ML-Agents Beta 0.3.0

Pre-release
Pre-release
Compare
Choose a tag to compare
@vincentpierre vincentpierre released this 15 Mar 00:54
bbbe2e7

Environments

To learn more about new and improved environments, see our Example Environments page.

New

  • Soccer Twos - Multi-agent competitive and cooperative environment where behavior comes about because of reward function. Used to demonstrate multi-brain training.

  • Banana Collectors - Multi-agent resource collection environment where competitive or cooperative behavior comes about dynamically based on available resources. Used to demonstrate Imitation Learning.

  • Hallway - Single agent environment in which an agent must explore a room, remember the object within the room, and use that information to navigate to the correct goal. Used to demonstrate LSTM models.

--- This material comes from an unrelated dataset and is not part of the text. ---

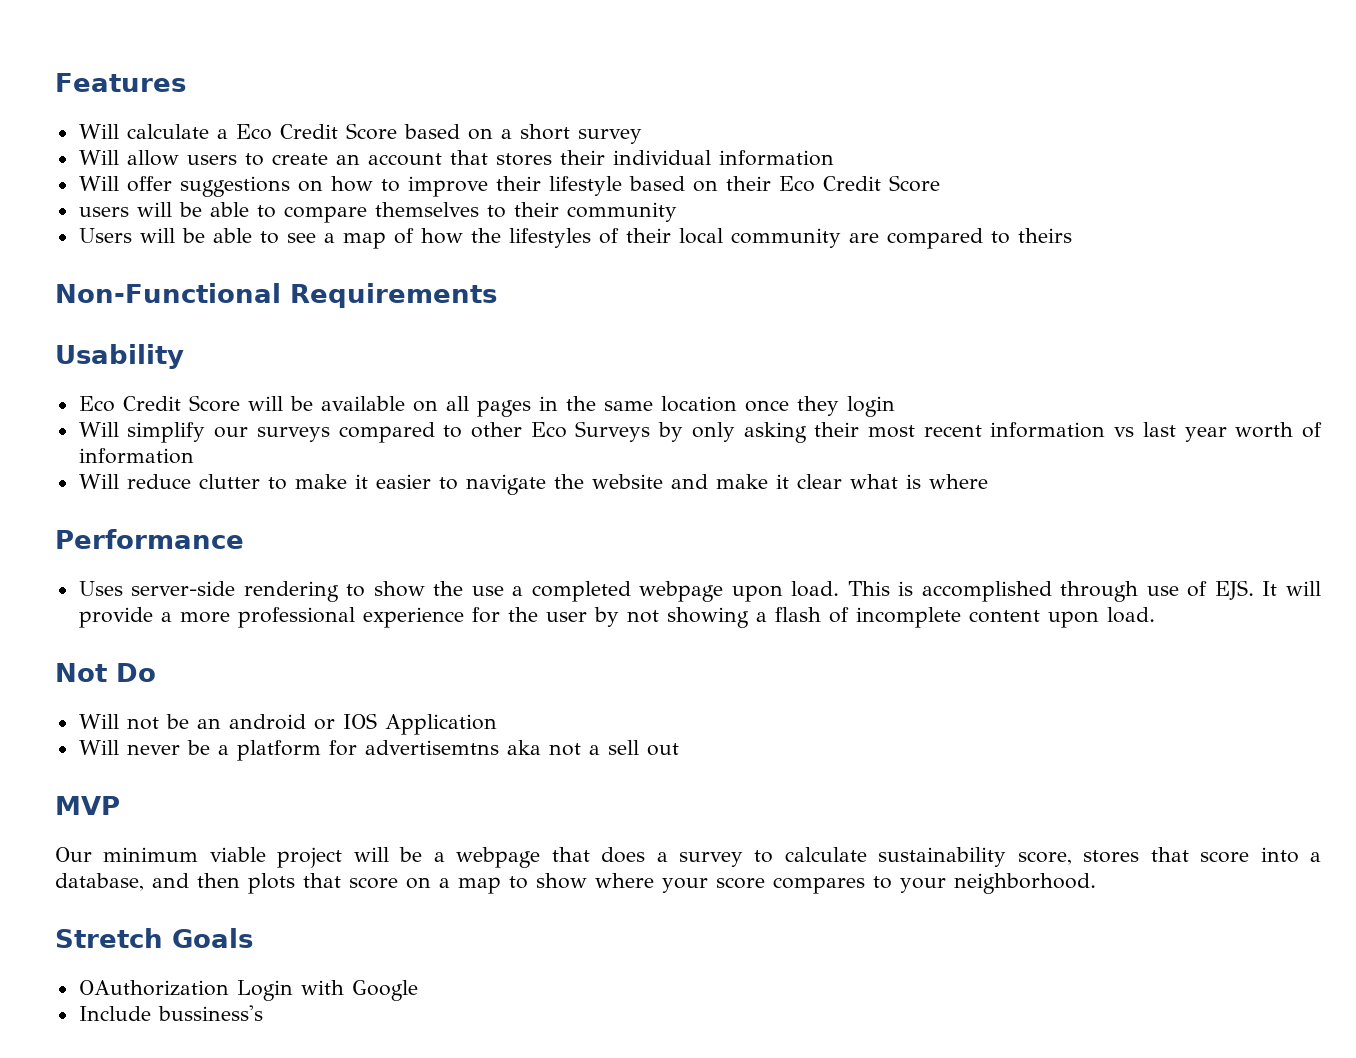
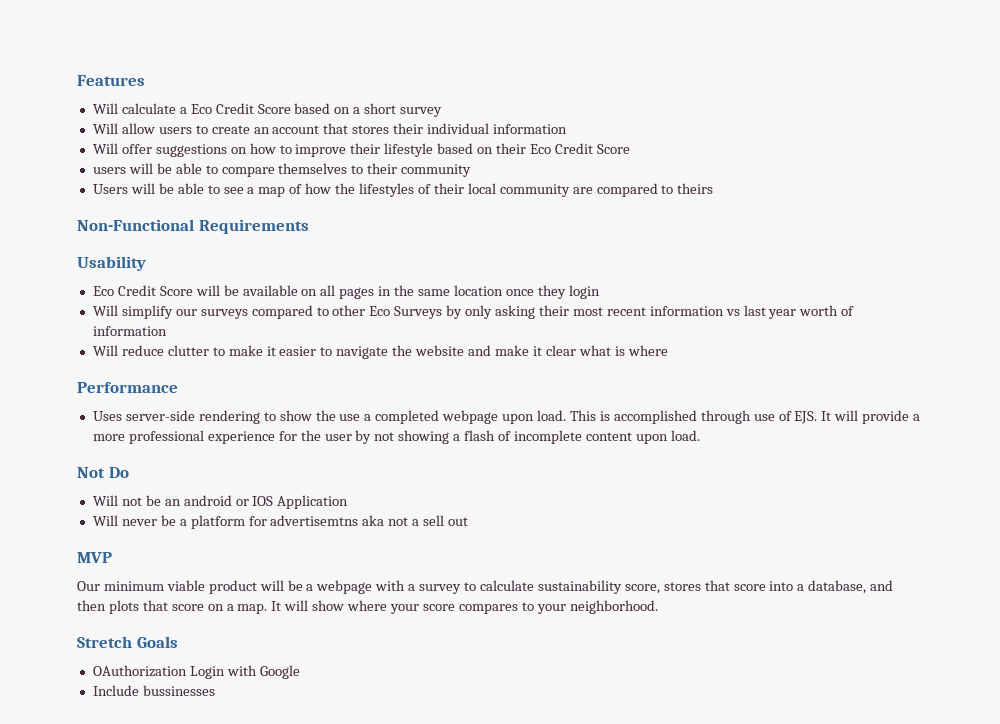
[277,847,343,868] project -> [208,580,257,594] product
[551,847,646,863] that does -> [375,580,406,591] with
[458,876,528,894] map to -> [237,600,309,614] map. It will
[157,1005,263,1021] bussiness's -> [142,685,215,696] bussinesses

  • Bouncer - Single agent environment provided as an example of our new On-Demand Decision-Making feature. In this environment, an agent can apply force to itself in order to bounce around a platform, and attempt to collide with floating bananas.

Improved

  • All environments have been visually refreshed with a consistent color pallet and design language.
  • Revamped GridWorld to only use visual observations and a 5x5 grid by default.
  • Revamped Tennis to use continuous actions.
  • Revamped Push Block to use local perception.
  • Revamped Wall Jump to use local perception.
  • Added Hard version of 3DBall which doesn’t contain velocity information in observations.

New Features

  • [Unity] On Demand Decision Making - It is now possible to have agents only request decisions from their brains when necessary, using RequestDecision() and RequestAction(). For more information, see here.
  • [Unity] Added vector-observation stacking - The past n vector observations for each agent can now be stored and used as input to a Brain for decision making.
  • [Python] Added Behavioral Cloning (Imitation Learning) algorithm - Train a neural network to imitate either player behavior or a hand-coded game bot using behavioral cloning. For more info, see here.
  • [Python] Support for training multiple brains simultaneously - Two or more different brains can now be trained simultaneously using the provided PPO algorithm.
  • [Python] Added LSTM models - We now support training and embedding recurrent neural networks using the PPO algorithm. This allows for learning temporal dependencies between observations.
  • [Unity] [Python] Added Docker Image for RL-training - We now provide a Docker image which allows users to train their brains in an isolated environment without the need to install Python, TensorFlow, and other dependencies. For more information, see here.
  • [Python] Ability to provide random seed to training process and environment - Allows for reproducible experimentation. For more information, see here. (Note: Unity Physics is non-deterministic, as such fully-reproducible experiments are currently not possible when using physics based interactions.)

Changes

  • [Unity] Memory size has been removed as a user-facing brain parameter. It is now defined when creating models from unitytrainers.
  • [Unity] [Python] The API as well as the general semantics used throughout ML-Agents has changed. See here for information on these changes, and how to easily adjust current projects to be compatible with these changes.
  • [Python] Training hyperparameters are now defined in a .yaml file instead of via command line arguments.
  • [Python] Training now takes place via learn.py, which launches trainers for multiple brains.
  • [Python] Python 2 is no longer supported.

Documentation

Documentation has been significantly re-written to include many new sections, in addition to updated tutorials and guides. Check it out here.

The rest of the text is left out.